Bruce Marshall (writer)

After the war he completed his education in Scotland, graduating with a Bachelor of Commerce from the University of Edinburgh in 1925 before becoming an auditor, and moved to France where he worked in the Paris branch of Peat Marwick Mitchell.

Returning to England he rejoined the military, initially serving in the Royal Army Pay Corps as a lieutenant.

He was promoted to captain in Intelligence, assisting the French underground, and then was a lieutenant-colonel in the Displaced Persons Division in Austria.

A Roman Catholic convert,[5] Marshall wrote stories that are usually humorous and mildly satiric and typically have religious overtones.

Marshall's first literary work was a collection of short stories entitled A Thief in the Night published while he was still a student at St.
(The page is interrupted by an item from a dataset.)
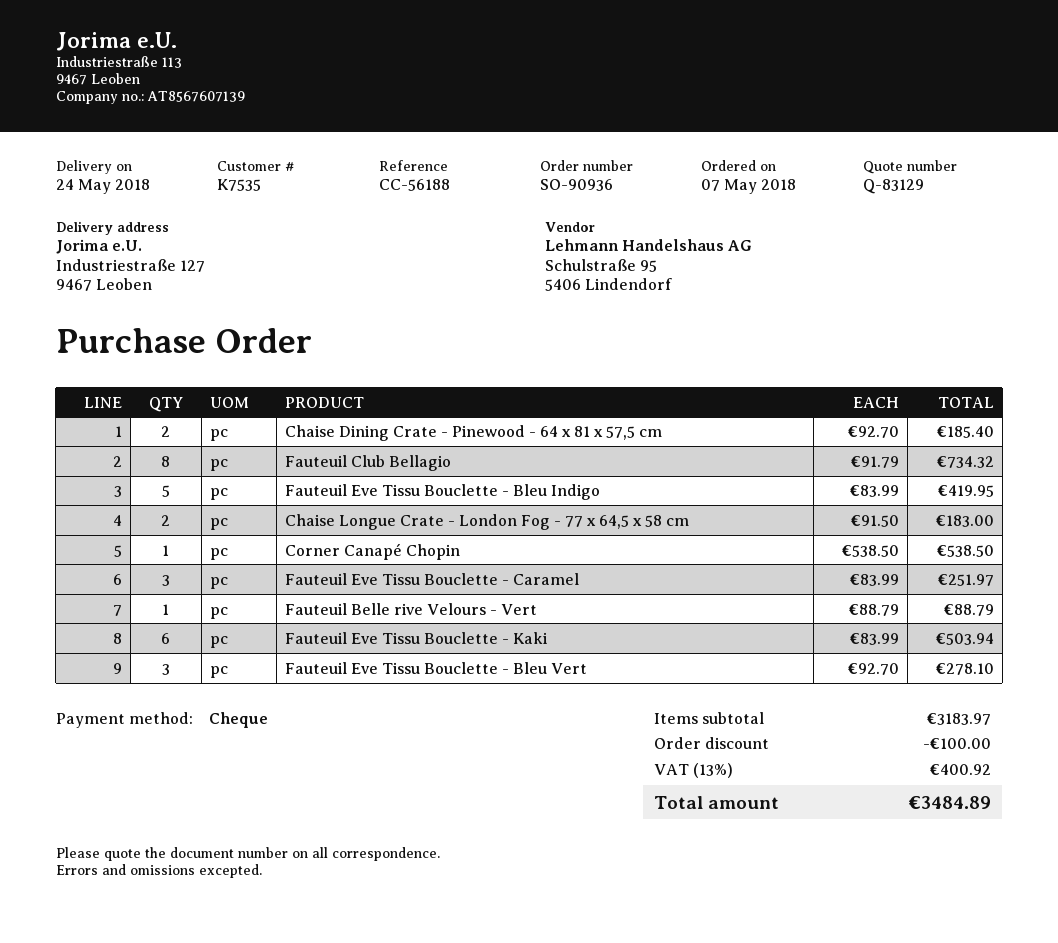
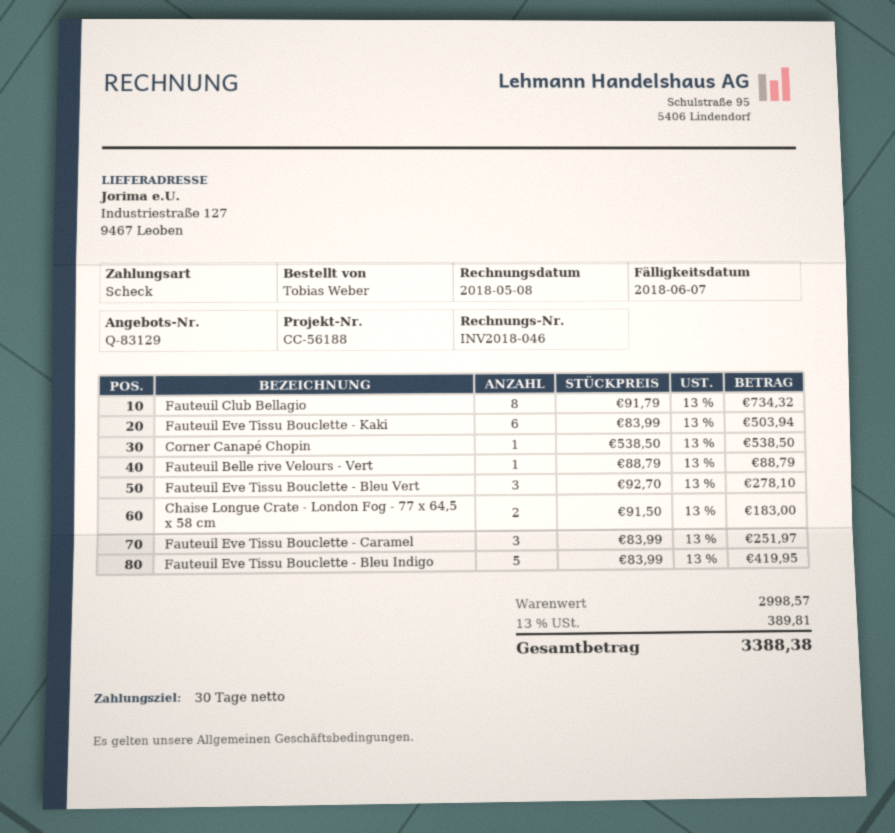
Chaise Dining Crate - Pinewood - 64 x 81 x 57,5 cm: 2 x 92.70 = 185.40 -> none
subtotal: 3183.97 -> 2998.57
discount: 100.00 -> none
tax: 13% = 400.92 -> 13% = 389.81
total: 3484.89 -> 3388.38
Andrews University.

A stream of novels soon followed, but none of the fiction he wrote before the Second World War gained as much notoriety or staying power as Father Malachy's Miracle (1931).

A number of his later novels also deal with clergy who are faced with temptation but manage to triumph in a modest and humble manner (e.g., The World, the Flesh, and Father Smith (AKA All Glorious Within) (1944), A Thread of Scarlet (AKA Satan and Cardinal Campbell) (1959), Father Hilary's Holiday (1965), The Month of the Falling Leaves (1963)).

Other books centered on religious issues after the Second Vatican Council, dealt increasingly with the internal conflict between Traditionalist Catholicism and Modernism in the Catholic Church, such as The Bishop (1970), Peter the Second (1976), Urban the Ninth (1973) and Marx the First (1975).

In 1961, the novel was the basis for the German film Das Wunder des Malachias directed by Bernhard Wicki and starring Horst Bollmann, Richard Münch and Christiane Nielsen.

His 1947 novel Vespers in Vienna, a highly critical depiction of the British military role in Operation Keelhaul, was the basis of the 1949 film The Red Danube starring Walter Pidgeon, Ethel Barrymore, Peter Lawford, Angela Lansbury and Janet Leigh.

His 1953 novel The Fair Bride was the basis of the 1960 film The Angel Wore Red starring Ava Gardner, Dirk Bogarde, Joseph Cotten and Vittorio De Sica.

His 1952 book, The White Rabbit, recounting the World War II exploits of Special Operations Executive agent F. F. E. Yeo-Thomas, was made into a TV mini-series in 1967.